Cuando uno sale con niño a la calle tiene que calcular sopesadamente todas las probabilidades y situaciones posibles en las que te puede montar un pollo. Quizás el primero en la calle, porque no te quiere dar la mano y resulta que vienen coches a montón. Quizás otro porque en la neverita portátil que acarreas siempre que vas con la criatura (y ropa de recambio, y juguetitos, y…) se te ha olvidado incluir el zumito de piña. Otro pollo muy posible es en el supermercado, porque quiere esas papas de bolsa llenas de condimentos químicos que tú no estás dispuesta a que interaccionen con ese organismo tan delicado.

coche al sol
En plena canícula, y con el coche ardiendo después de darle el sol todo el día, puede pasar y pasa que el infante decida montarte el pollo justo cuando le estás poniendo el cinturón en la sillita, y tus nervios suben al mismo acelerado ritmo que las gotas de sudor caen por tu espalda. También son expertos en pedirte a voz en grito el biberón cuando vas a ciento cuarenta por la autopista y no te da la gana de parar, porque ya te has parado cuatro veces, una para ajustarle el parasol que el niño quita en cuanto se lo colocas, otra para cambiarle el pañal, otra para coger los juguetitos que dejaste en el maletero y sin los cuales sencillamente no puede “afrontar el viaje”, y otra para quitarle las etiquetas de Zara que olvidaste arrancar del pantalón nuevo y que la verdad le estaban destrozando el muslo.

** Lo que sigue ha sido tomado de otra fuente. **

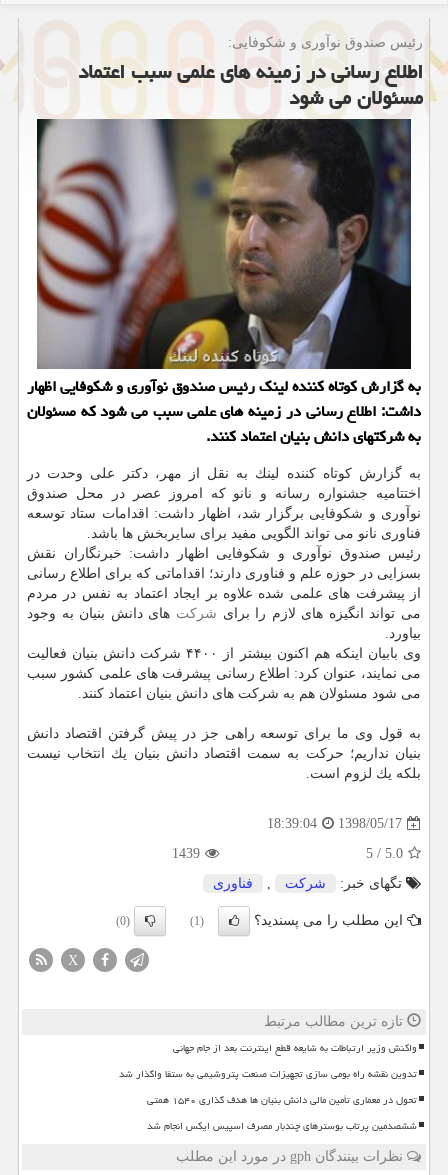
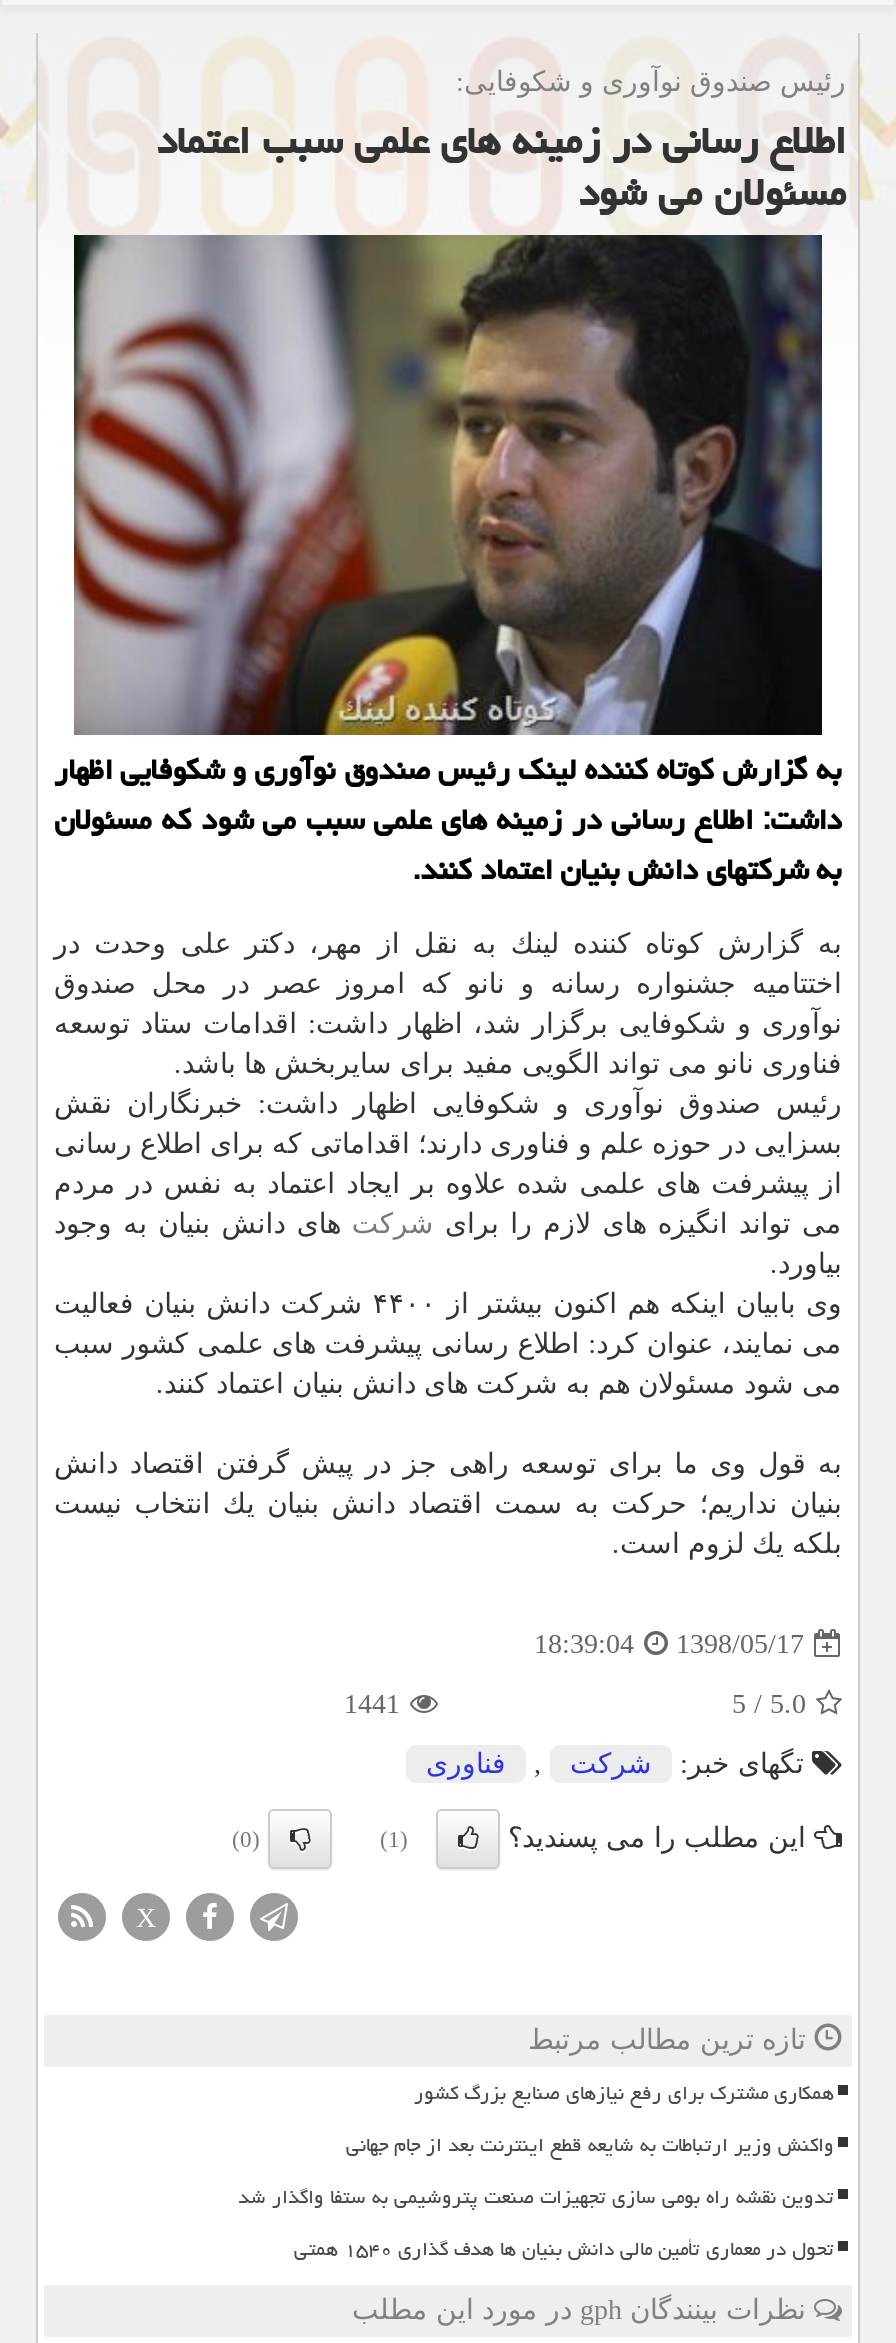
- 1439
+ 1441

+ همکاری مشترک برای رفع نیازهای صنایع بزرگ کشور

moved down: واکنش وزیر ارتباطات به شایعه قطع اینترنت بعد از جام جهانی | تدوین نقشه راه بومی سازی تجهیزات صنعت پتروشیمی به ستفا واگذار شد

- ششصدمین پرتاب بوسترهای چندبار مصرف اسپیس ایکس انجام شد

Cuando mi rorro sale a la calle se tira encima de todos los perros que ve, directamente a la cabeza, y le da igual que sea un caniche que un pastor alemán, porque todos le gustan, aunque yo vigilo estrechamente el movimiento de las fauces del can por si hay que darle una patada certera en los morros , aunque eso me cause una enemistad eterna con el dueño, que claro, está ahí al lado, y también está observando sigilosamente la escena. Cuando consigues apartar al niño del perro, éste se van tan ufano y tan contento diciendo “me ha lamido, me ha lamido”, que es como decir: le he caído bien y vaya tío más simpático.

Mujeres desesperadas


La maternidad es una hermosa trampa, porque por mucho que te digan ni Dios sabe lo que es esto hasta que estás dentro. Y está muy mitificada. El personaje de la madre con hijos de Mujeres Desesperadas, interpretado por Felicity Huffman, es bastante explicativo, y rompe el tabú de que no se puede ser infeliz con los hijos aunque sí con todo en general. Lucía Etxebarría en su libro Un milagro en equilibrio lo dice muy claro: ¿Cómo es posible que pueda odiar a mi propio hijo?. A pesar de los malos momentos, estás enamorado y loco por tus hijos, es difícil no malcriarlos y no suelen venir con libro de instrucciones. No se pueden devolver a la fábrica donde la generalidad de padres embelesados lo encargan específicamente diciendo “que salga lo mejor de cada casa”.

Pero, aquí estamos, luchando cada día e intentando hacerlo lo mejor posible. Le pido prestado de nuevo el comentario a Lucía Etxebarría : “Con los hijos inviertes tanto tiempo, dinero y esfuerzo, que no se te ocurre despreciar el resultado”. Si encima te sale un bombón, pues a disfrutar, que son una gozada (la mayor parte de las veces;D).